Validation is not optional and not a spot check. It is a structured process with documented results.

  • Row counts: Source totals match destination totals per object type.
  • Referential integrity: All relationship links resolve (no orphaned records).
  • Field-level sampling: Random sample of 50-100 records reviewed by users who know the data.
  • Report parity: Key reports run in the new system and compared against baseline outputs from the source.
  • Workflow and automation testing: Every active workflow/sequence is triggered in staging and confirmed to behave correctly.

Make validation boring

Write the checks before you migrate. The goal is to reduce debate at the end.

Exit criteria: validation report completed and accepted.

7. Cutover Plan

Owner: Ops lead + executive sponsor

  • Define the freeze window: when the source system goes read-only and no new records are entered.
  • Run a final delta migration for records created/updated since the initial load.
  • Confirm rollback criteria: what triggers a rollback, and who has authority to call it.
  • Communicate the cutover schedule, downtime, and support channel to all teams at least one week in advance.

Exit criteria: cutover plan approved, comms delivered, rollback path understood.

8. Hypercare

Owner: Ops lead

The migration is not complete at go-live. Hypercare is a defined post-launch period (recommended: 2-4 weeks) with structured support.

  • Dedicated intake channel for data issues and workflow failures.
  • Daily triage of reported issues with 24-hour response SLA for blockers.
  • Retraining sessions for teams whose workflows changed.
  • Governance review at end of hypercare: issues logged, owners assigned, lessons documented.

Exit criteria: issue backlog triaged/owned and governance handoff completed.


Definition of Done

The migration is complete when all of the following are true and signed off by the designated owner.

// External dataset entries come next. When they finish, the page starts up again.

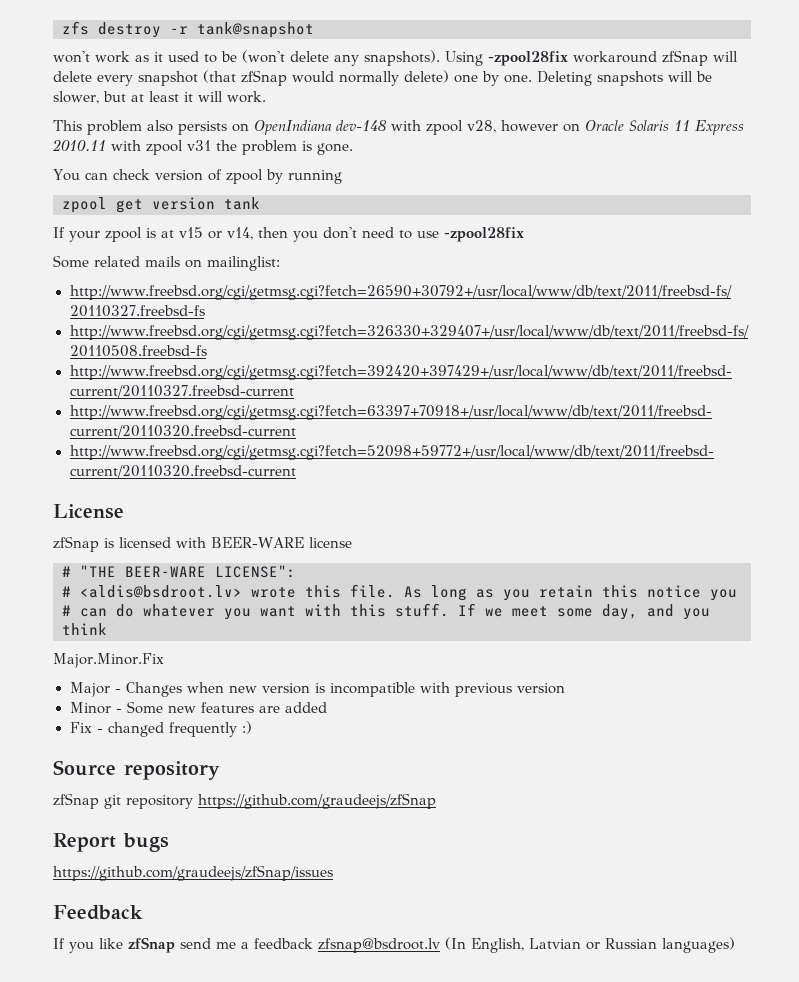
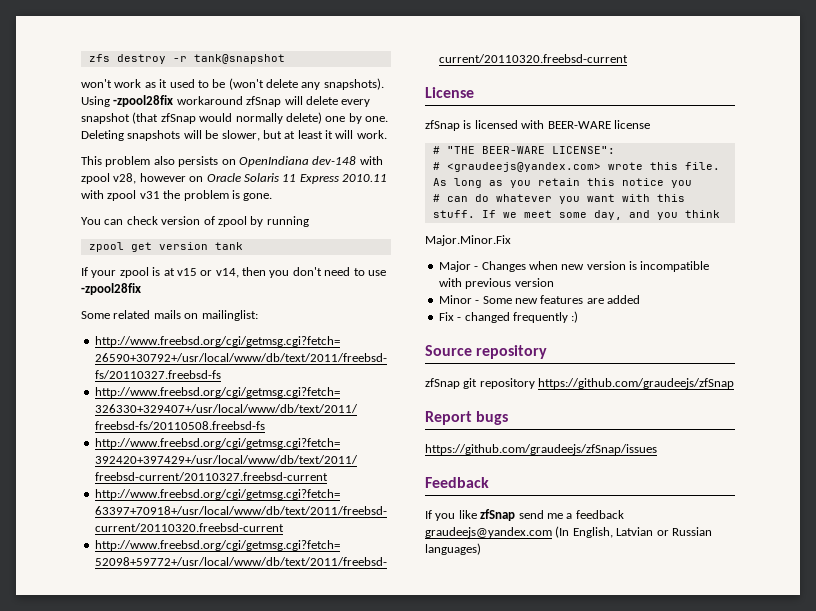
- # <aldis@bsdroot.lv> wrote this file.
+ # <graudeejs@yandex.com> wrote this file.
- If you like zfSnap send me a feedback zfsnap@bsdroot.lv (In English, Latvian or Russian languages)
+ If you like zfSnap send me a feedback graudeejs@yandex.com (In English, Latvian or Russian languages)

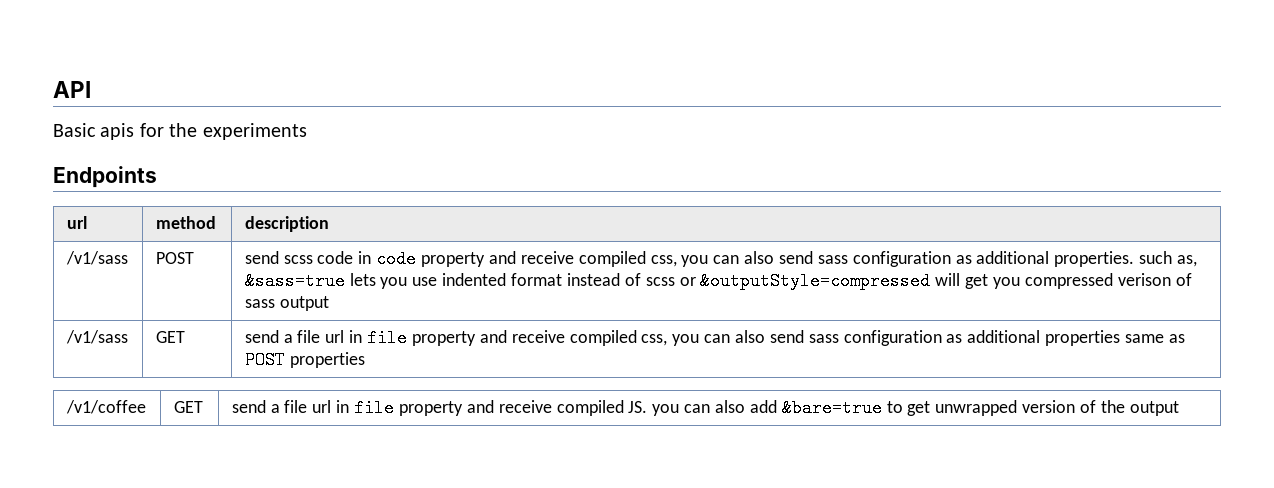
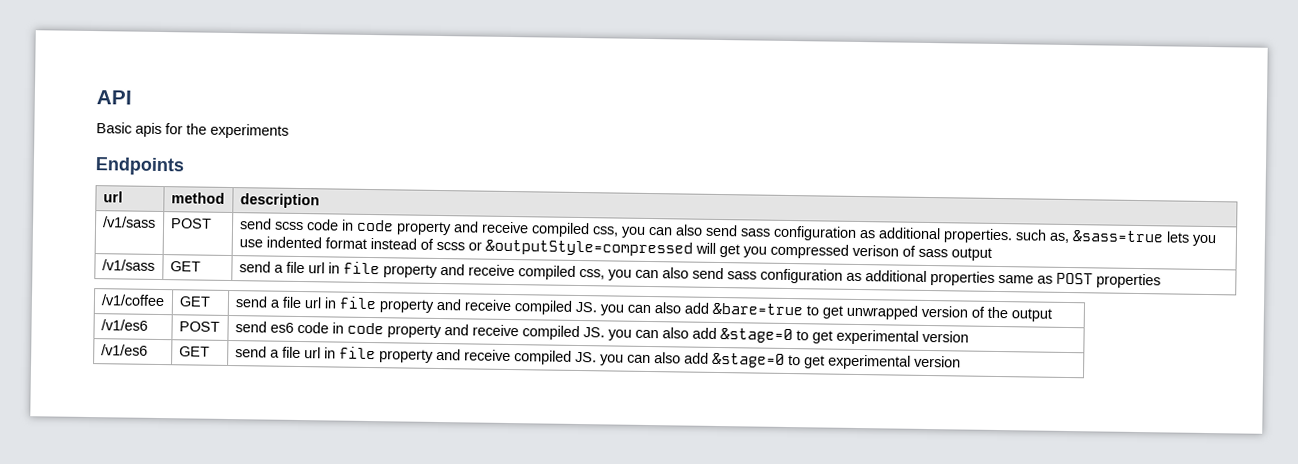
+ /v1/es6 | POST | send es6 code in code property and receive compiled JS. you can also add &stage=0 to get experimental version
+ /v1/es6 | GET | send a file url in file property and receive compiled JS. you can also add &stage=0 to get experimental version

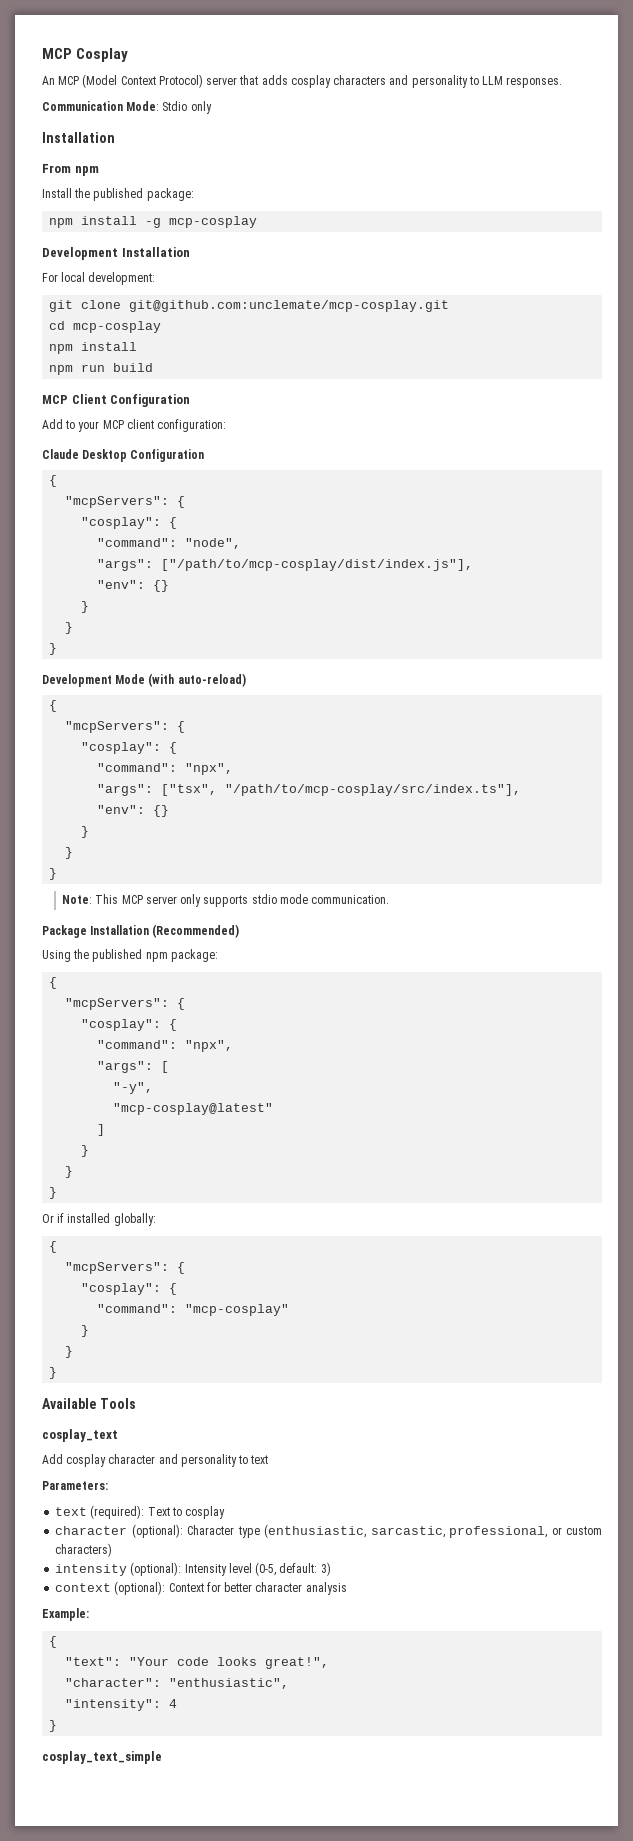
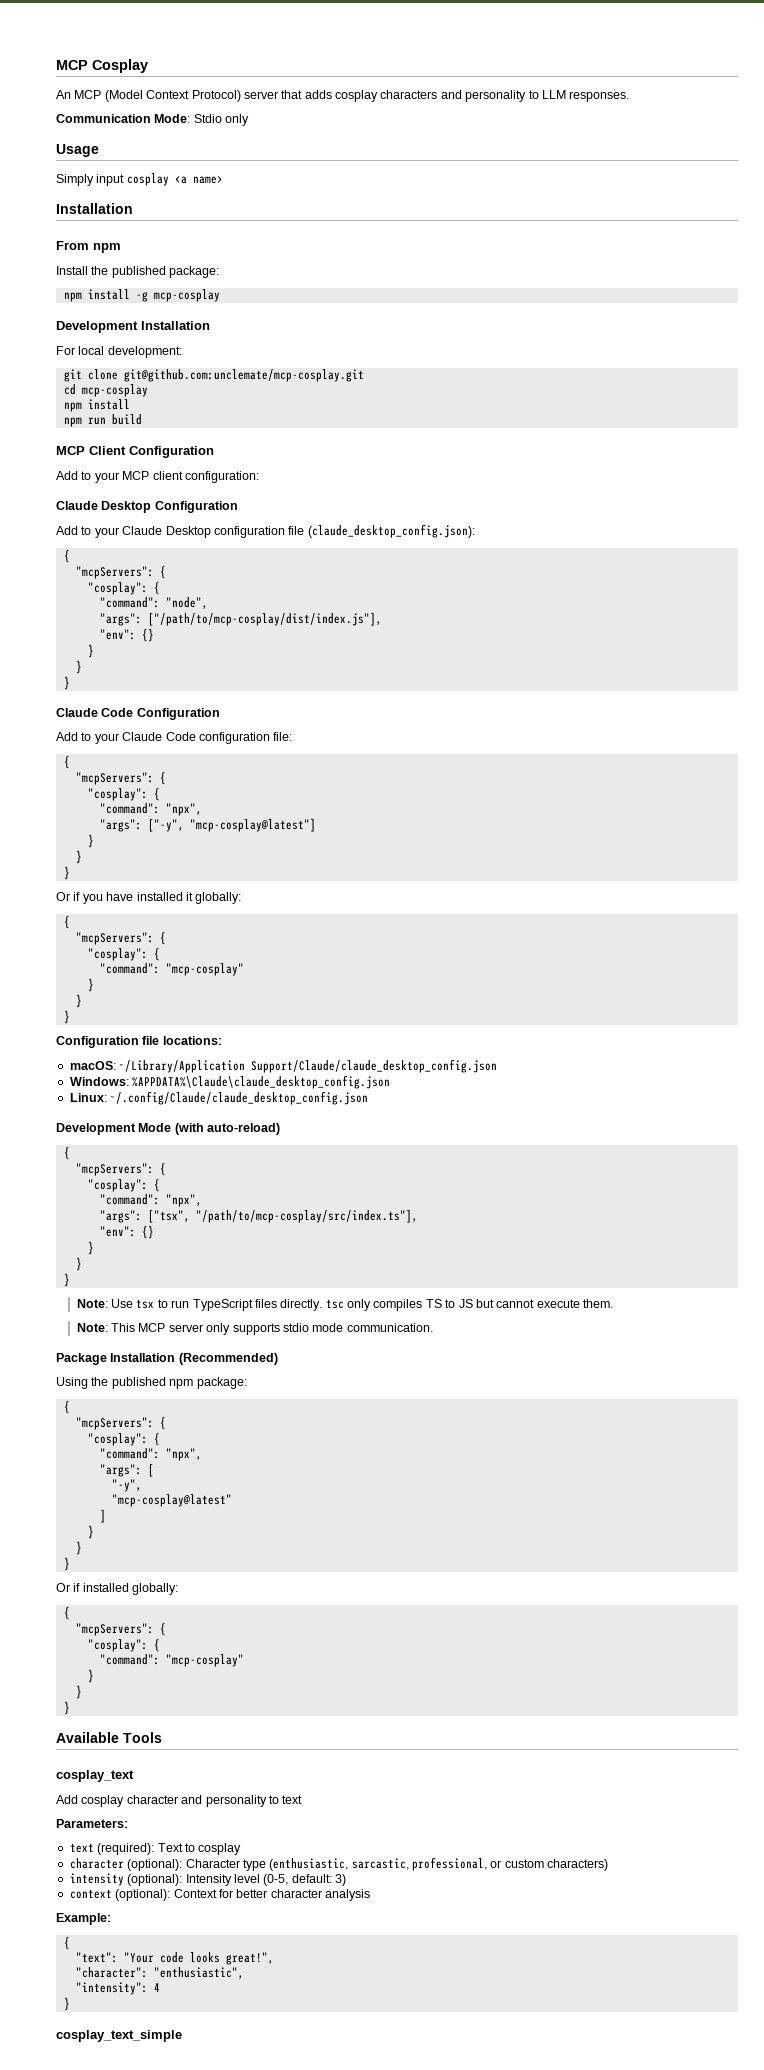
+ Usage
+ Simply input cosplay <a name>
+ Add to your Claude Desktop configuration file (claude_desktop_config.json):
+ Claude Code Configuration
+ Add to your Claude Code configuration file:
+ {
+ "mcpServers": {
+ "cosplay": {
+ "command": "npx",
+ "args": ["-y", "mcp-cosplay@latest"]
+ }
+ }
+ }
+ Or if you have installed it globally:
+ {
+ "mcpServers": {
+ "cosplay": {
+ "command": "mcp-cosplay"
+ }
+ }
+ }
+ Configuration file locations:
+ macOS: ~/Library/Application Support/Claude/claude_desktop_config.json
+ Windows: %APPDATA%\Claude\claude_desktop_config.json
+ Linux: ~/.config/Claude/claude_desktop_config.json
+ Note: Use tsx to run TypeScript files directly. tsc only compiles TS to JS but cannot execute them.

CategoryThresholdSign-off owner
Record migration>= 99% of in-scope records imported without errorData steward
Deduplication0 confirmed duplicate pairs in priority object typesData steward
Relationship integrity100% of required relationship links verified via integrity checkCRM admin
Field mapping coverage100% of required fields mapped; all exclusions documentedCRM admin
Report parityTop 5 operational reports match baseline outputs within agreed toleranceOps lead
Workflow validationAll active automations tested and confirmed in stagingCRM admin
User acceptanceSign-off from at least one representative user per teamOps lead
Rollback window closedSource system formally decommissioned or archivedExecutive sponsor

Principles

  1. Move only what is useful - define “useful” before the audit: relevant time range, required fields, compliance-permitted records.
  2. Preserve meaning, not just values - use controlled vocabulary, normalization rules, and canonical sources to carry context across systems.
  3. Document every transformation - the mapping spec is the record of intent; without it, you cannot audit or rerun.
  4. Validate with real users - automated checks catch structural errors; users catch semantic ones.
  5. Treat migration as operations design - the goal is a system people trust enough to actually use.

Quick-Reference Checklist

  • Audience and scope defined.
  • Source systems inventoried and authoritative sources identified.
  • Compliance and privacy constraints documented.
  • Data model and canonical IDs confirmed.
  • Mapping specification complete and version-controlled.
  • Deduplication rules written and merge policy documented.
  • Cleaning completed pre-import.
  • Staging environment built; scripts are rerunnable and logged.
  • Row counts, referential integrity, and report parity validated.
  • Automations and workflows tested in staging.
  • Cutover plan written: freeze window, delta strategy, rollback criteria, comms sent.
  • Hypercare plan active: intake channel open, triage process running.
  • Definition of Done signed off by all owners.
  • Source system archived or decommissioned.